Start of MATERIAL SUPPLIED

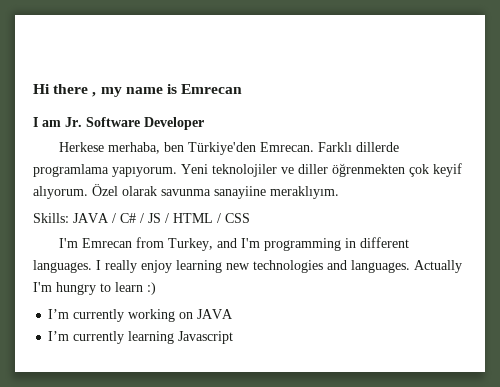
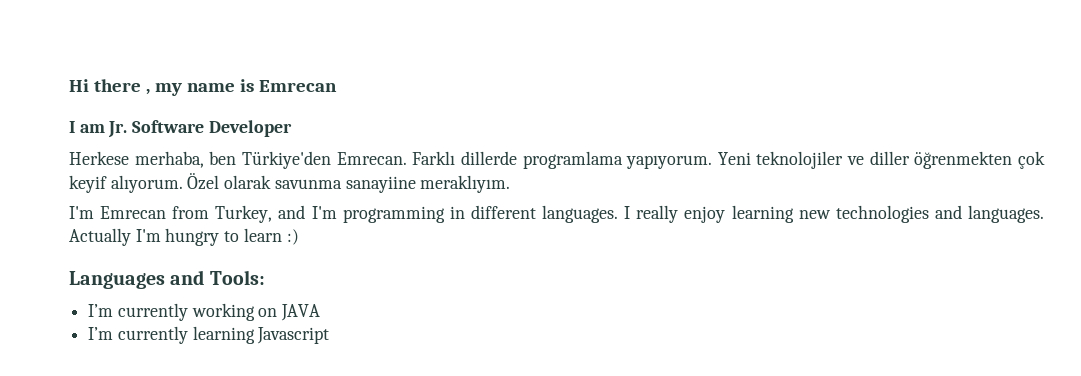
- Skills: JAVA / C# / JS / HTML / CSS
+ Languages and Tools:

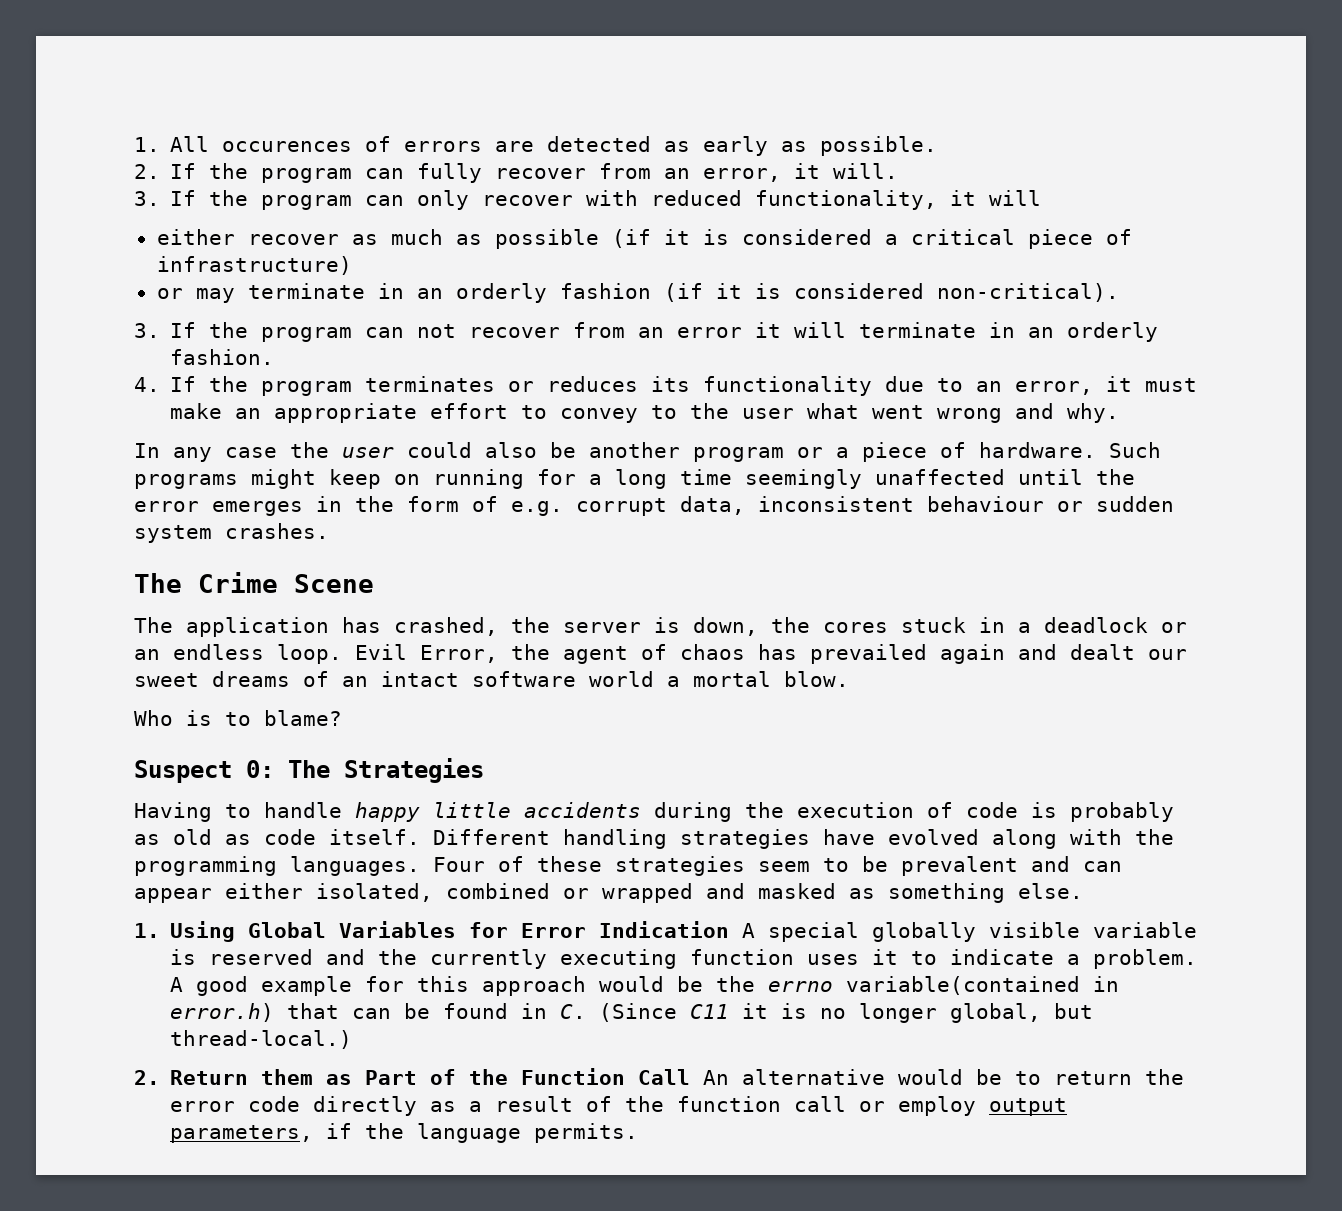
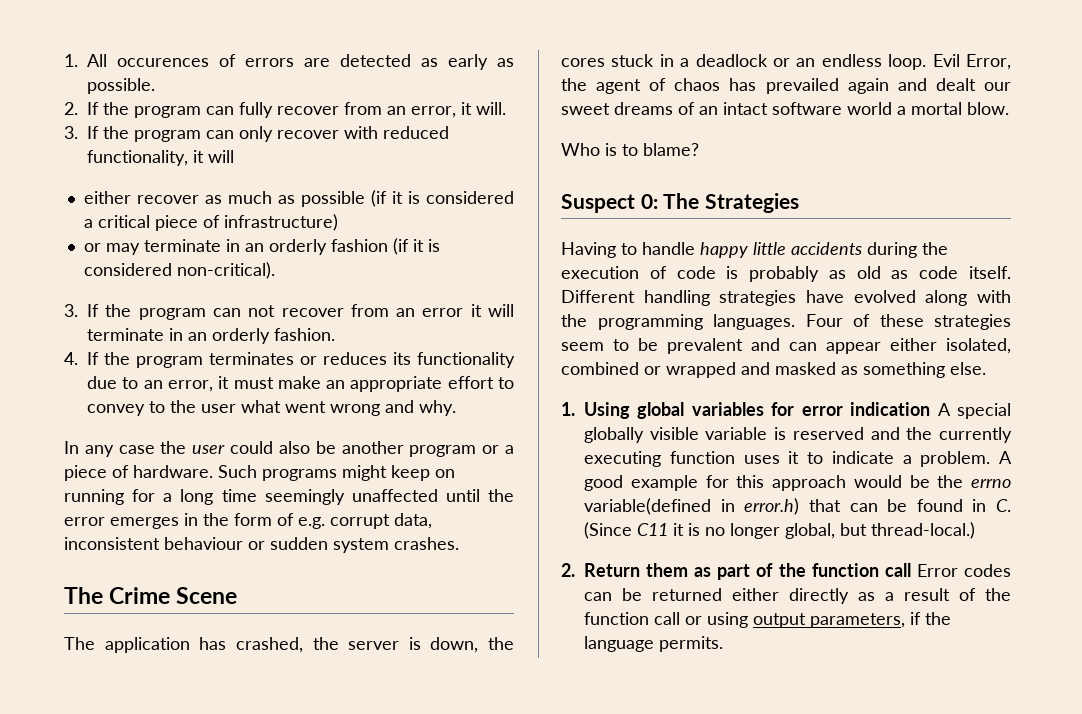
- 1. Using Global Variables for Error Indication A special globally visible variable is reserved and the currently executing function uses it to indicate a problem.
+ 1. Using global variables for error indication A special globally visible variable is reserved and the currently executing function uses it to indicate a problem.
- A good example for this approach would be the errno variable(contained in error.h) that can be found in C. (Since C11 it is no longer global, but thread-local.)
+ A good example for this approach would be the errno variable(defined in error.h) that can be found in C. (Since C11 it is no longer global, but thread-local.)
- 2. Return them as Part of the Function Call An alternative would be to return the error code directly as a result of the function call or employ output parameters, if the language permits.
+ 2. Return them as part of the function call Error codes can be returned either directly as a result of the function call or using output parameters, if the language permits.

End of MATERIAL SUPPLIED
Start of MATERIAL SUPPLIED

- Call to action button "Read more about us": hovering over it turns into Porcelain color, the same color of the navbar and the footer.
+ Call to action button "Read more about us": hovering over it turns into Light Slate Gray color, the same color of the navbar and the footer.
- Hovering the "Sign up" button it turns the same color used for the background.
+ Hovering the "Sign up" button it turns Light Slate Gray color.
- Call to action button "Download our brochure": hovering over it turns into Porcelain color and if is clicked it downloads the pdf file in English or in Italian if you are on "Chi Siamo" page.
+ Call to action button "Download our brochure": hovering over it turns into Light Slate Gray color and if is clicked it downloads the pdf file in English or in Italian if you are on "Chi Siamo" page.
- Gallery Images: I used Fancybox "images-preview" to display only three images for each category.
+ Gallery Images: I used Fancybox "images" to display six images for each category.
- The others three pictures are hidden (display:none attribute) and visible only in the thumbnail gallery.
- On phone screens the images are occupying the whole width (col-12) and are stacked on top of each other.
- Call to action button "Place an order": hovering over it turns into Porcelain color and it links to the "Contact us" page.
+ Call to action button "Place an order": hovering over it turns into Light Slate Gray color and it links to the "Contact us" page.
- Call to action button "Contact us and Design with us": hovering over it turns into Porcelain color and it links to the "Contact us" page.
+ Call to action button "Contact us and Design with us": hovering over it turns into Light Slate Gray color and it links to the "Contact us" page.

End of MATERIAL SUPPLIED

Look above for the line with "- Skills: JAVA / C# / JS / HTML / CSS" and the line with "using output parameters, if the language permits.", then copy exactly the lines from the first through the second, both kept, with no pictures.

- _EXERCISE ANSWER_:
- Skills: JAVA / C# / JS / HTML / CSS
+ Languages and Tools:

- 1. Using Global Variables for Error Indication A special globally visible variable is reserved and the currently executing function uses it to indicate a problem.
+ 1. Using global variables for error indication A special globally visible variable is reserved and the currently executing function uses it to indicate a problem.
- A good example for this approach would be the errno variable(contained in error.h) that can be found in C. (Since C11 it is no longer global, but thread-local.)
+ A good example for this approach would be the errno variable(defined in error.h) that can be found in C. (Since C11 it is no longer global, but thread-local.)
- 2. Return them as Part of the Function Call An alternative would be to return the error code directly as a result of the function call or employ output parameters, if the language permits.
+ 2. Return them as part of the function call Error codes can be returned either directly as a result of the function call or using output parameters, if the language permits.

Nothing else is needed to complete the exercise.